◆ Activity: From the listing below, count the lines where the string "display" occurs. Give the number, with no other words.
━━ Dataset extract
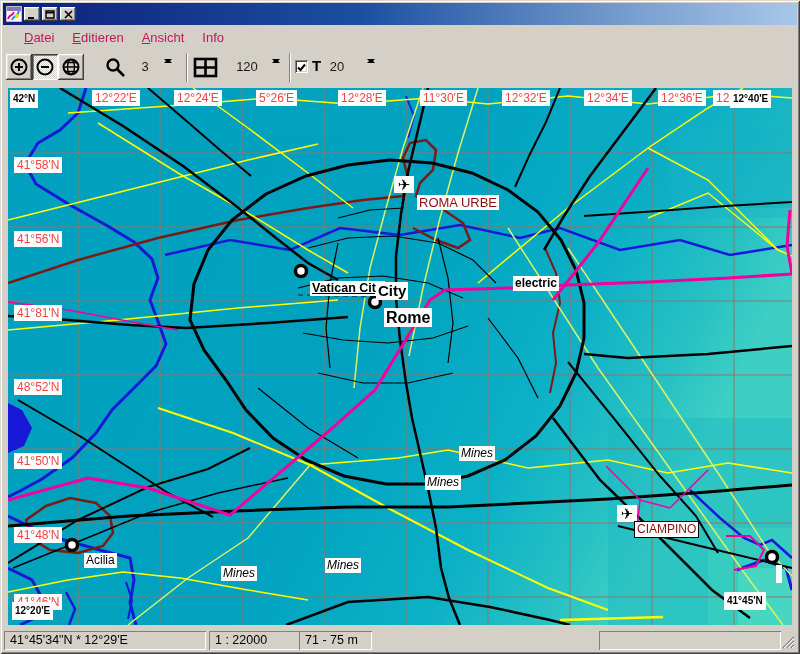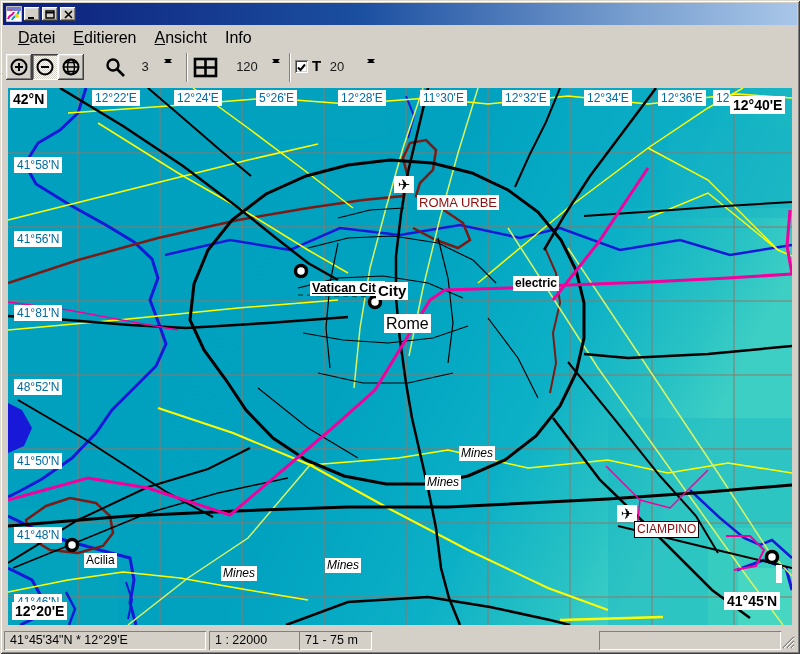--- a/index.html
+++ b/index.html
@@ -21,7 +21,7 @@
   .appicon{width:16px;height:16px;display:block;}
   
   .menubar{position:absolute;left:3px;top:27px;width:794px;height:21px;
-    display:flex;align-items:center;font-size:16px;color:#000000;padding-left:6px;}
+    display:flex;align-items:center;font-size:13px;color:#be185d;padding-left:12px;}
   .menuitem{padding:2px 9px;cursor:default;}
   .menuitem .mn{text-decoration:underline;}
   

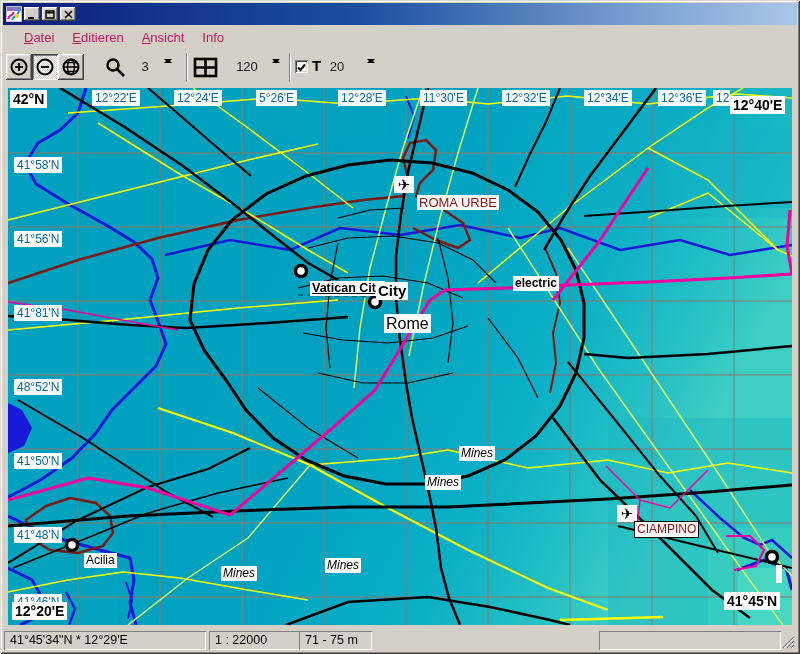--- a/index.html
+++ b/index.html
@@ -55,7 +55,7 @@
   .coord{position:absolute;background:#fff;color:#0369a1;font-size:12px;line-height:16px;
     padding:0 3px;white-space:nowrap;z-index:4;}
   .coord.partial{overflow:hidden;max-width:17px;z-index:3;}
-  .coord-bold{position:absolute;background:#fff;color:#000;font-size:14px;font-weight:bold;
+  .coord-bold{position:absolute;background:#fff;color:#000;font-size:10px;font-weight:bold;
     line-height:18px;padding:0 3px;white-space:nowrap;z-index:5;}
   .plabel{position:absolute;background:#fff;color:#000;white-space:nowrap;z-index:4;
     font-size:12px;line-height:15px;padding:0 2px;}

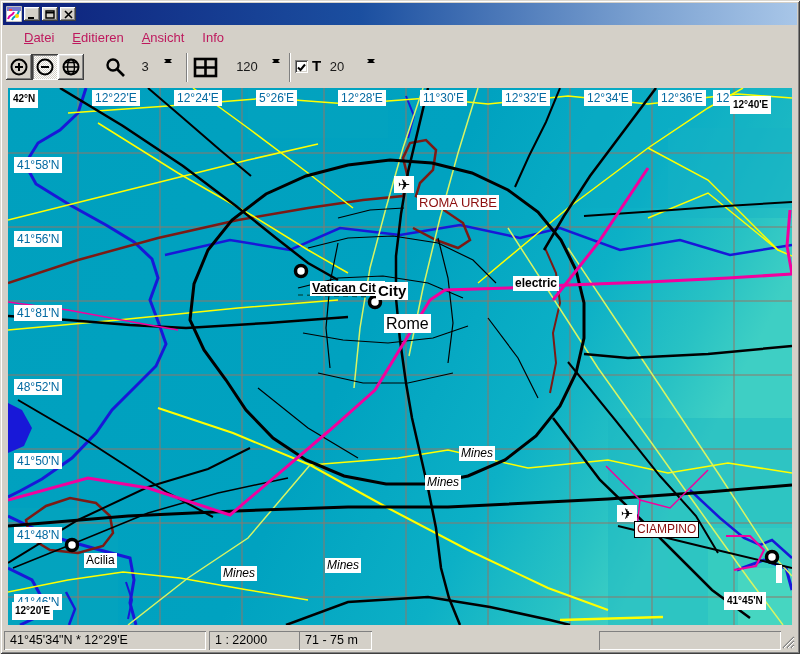--- a/index.html
+++ b/index.html
@@ -52,7 +52,7 @@
   .map{position:absolute;left:8px;top:88px;width:784px;height:537px;background:#00a2c0;
     cursor:crosshair;overflow:hidden;}
   .map svg{position:absolute;left:0;top:0;}
-  .coord{position:absolute;background:#fff;color:#0369a1;font-size:12px;line-height:16px;
+  .coord{position:absolute;background:#fff;color:#ef4444;font-size:12px;line-height:16px;
     padding:0 3px;white-space:nowrap;z-index:4;}
   .coord.partial{overflow:hidden;max-width:17px;z-index:3;}
   .coord-bold{position:absolute;background:#fff;color:#000;font-size:10px;font-weight:bold;

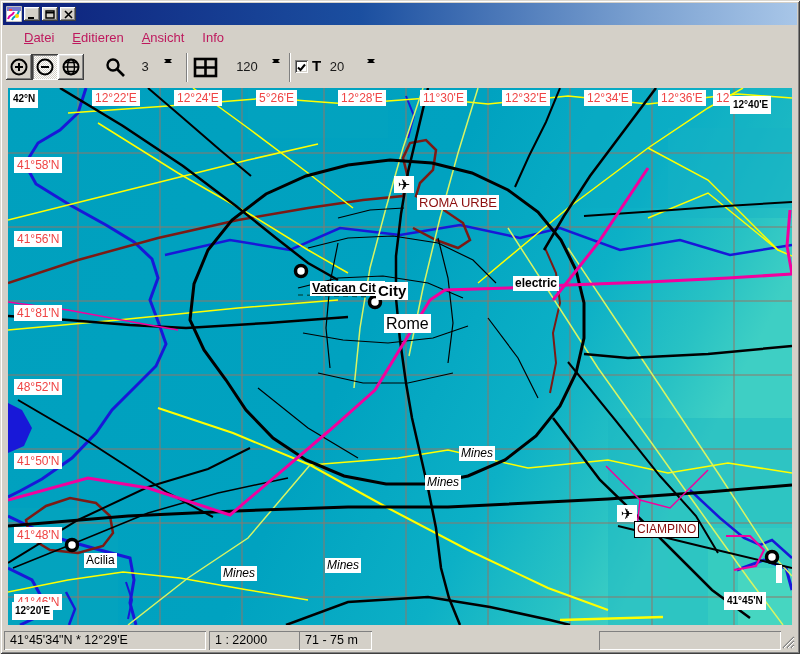--- a/index.html
+++ b/index.html
@@ -308,7 +308,7 @@
     <span class="coord" style="left:576px;top:2px">12°34'E</span>
     <span class="coord" style="left:650px;top:2px">12°36'E</span>
     <span class="coord partial" style="left:705px;top:2px">12°38'E</span>
-    <span class="coord-bold" style="left:722px;top:8px">12°40'E</span>
+    <span class="coord-bold" style="left:722px;top:2px">12°40'E</span>
 
     <span class="coord" style="left:6px;top:69px">41°58'N</span>
     <span class="coord" style="left:6px;top:143px">41°56'N</span>

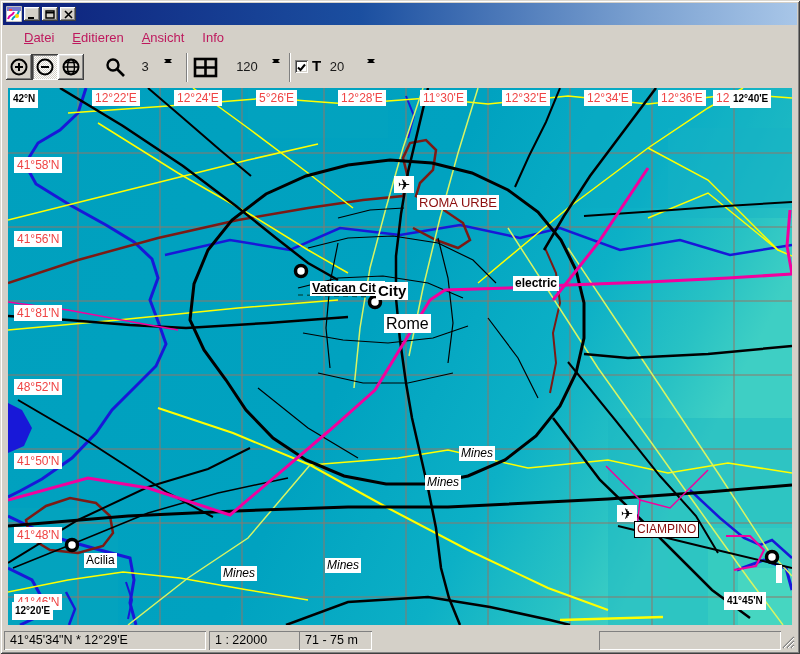--- a/index.html
+++ b/index.html
@@ -59,7 +59,7 @@
     line-height:18px;padding:0 3px;white-space:nowrap;z-index:5;}
   .plabel{position:absolute;background:#fff;color:#000;white-space:nowrap;z-index:4;
     font-size:12px;line-height:15px;padding:0 2px;}
-  .plabel.big{font-size:16px;font-weight:normal;line-height:19px;margin-top:6px;}
+  .plabel.big{font-size:16px;font-weight:bold;line-height:19px;}
   .plabel.med{font-size:15px;font-weight:bold;line-height:18px;}
   .plabel.bold{font-weight:bold;}
   .plabel.und{font-weight:bold;text-decoration:underline;font-size:12.5px;}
━━━━
◆ Result of the task: 3